HeadlinesBriefing favicon HeadlinesBriefing.com

Google adds Multi‑Token Speed Boost to Gemini Nano on Pixel

Google AI Blog •
×

Google has retrofitted its frozen Gemini Nano v3 models with a Multi‑Token Prediction (MTP) head, delivering on‑device language generation that runs up to twice as fast on Pixel smartphones for everyday users. The new architecture lets the model draft several tokens in a single pass, cutting latency and power use for features like notification summaries and on‑the‑fly proofreading.

The MTP head attaches to the final transformer layers of the frozen backbone, reusing the model’s high‑dimensional activations instead of spawning a separate drafter. This zero‑copy design shares the main KV cache, saving roughly 130 MB of RAM per instance and eliminating prefill delays. Benchmarks on Pixel 9 show speed gains of 50 % or more versus standalone drafters in real‑world apps.

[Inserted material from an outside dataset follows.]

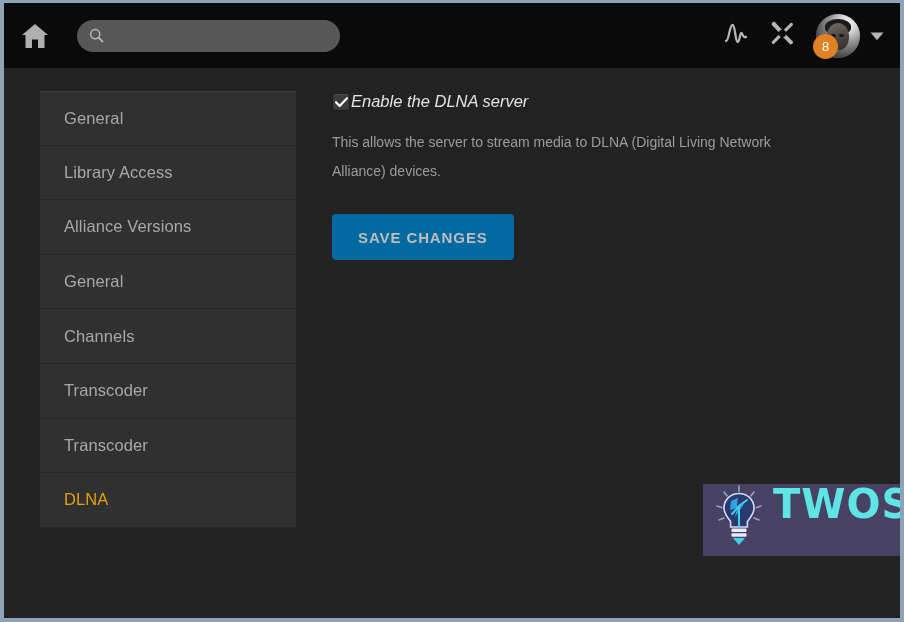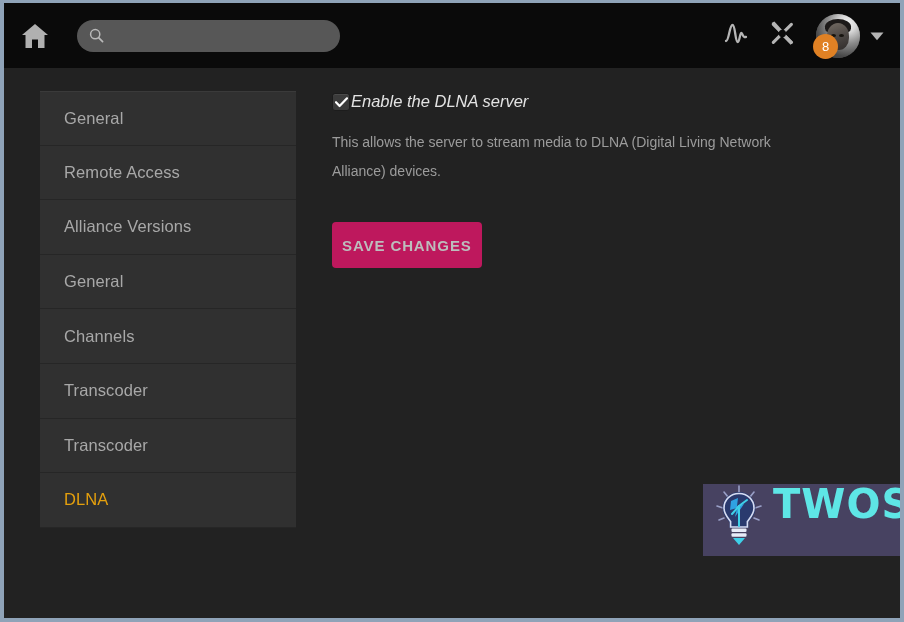"Remote Access" span { text: Remote -> Library }
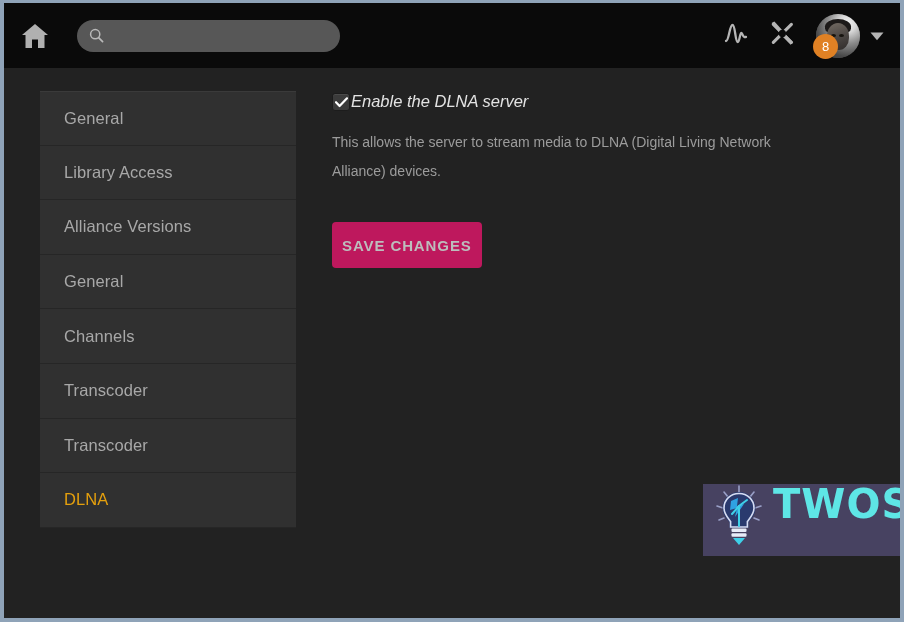"SAVE CHANGES" .save-btn { background: #be185d -> #0369a1; margin-top: 36px -> 28px; padding: 0 10px -> 0 26px }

Because drafts are verified against the frozen Gemini Nano backbone, final output remains bit‑for‑bit identical, preserving safety alignment while delivering up to two extra tokens per inference pass. Developers gain a drop‑in speed boost without retraining task‑specific models, and end users notice faster AI‑assisted text without extra battery drain on current Pixel devices.